Change detection outputs:
Start of Block

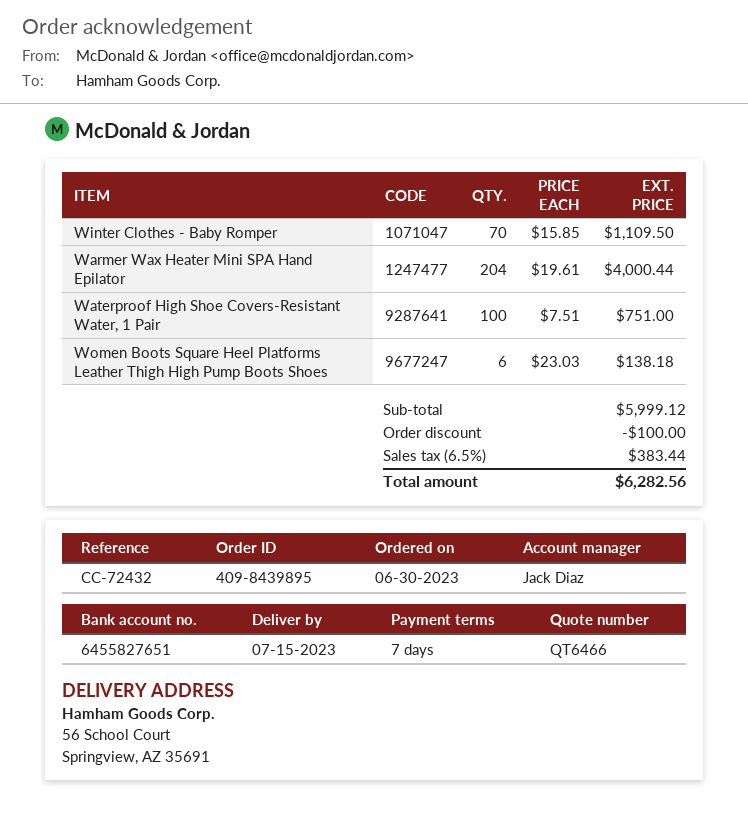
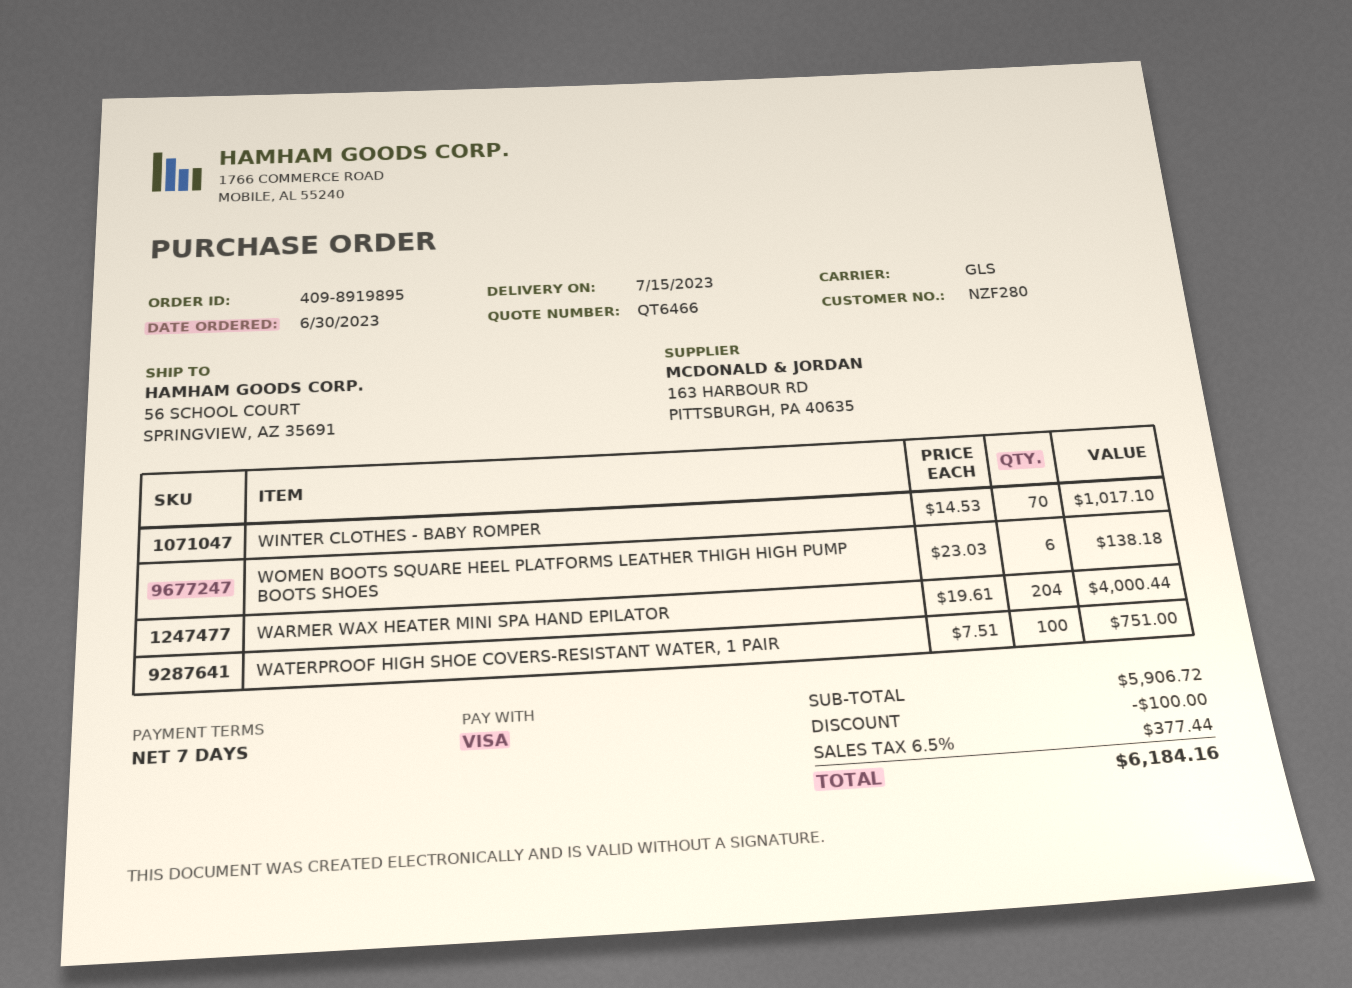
order number: 409-8439895 -> 409-8919895
Winter Clothes - Baby Romper: 70 x 15.85 = 1109.50 -> 70 x 14.53 = 1017.10
subtotal: 5999.12 -> 5906.72
tax: 6.5% = 383.44 -> 6.5% = 377.44
total: 6282.56 -> 6184.16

End of Block

Your objective:
The job here is to write out the records exactly, pictures excluded.

Solved problem:
order number: 409-8439895 -> 409-8919895
Winter Clothes - Baby Romper: 70 x 15.85 = 1109.50 -> 70 x 14.53 = 1017.10
subtotal: 5999.12 -> 5906.72
tax: 6.5% = 383.44 -> 6.5% = 377.44
total: 6282.56 -> 6184.16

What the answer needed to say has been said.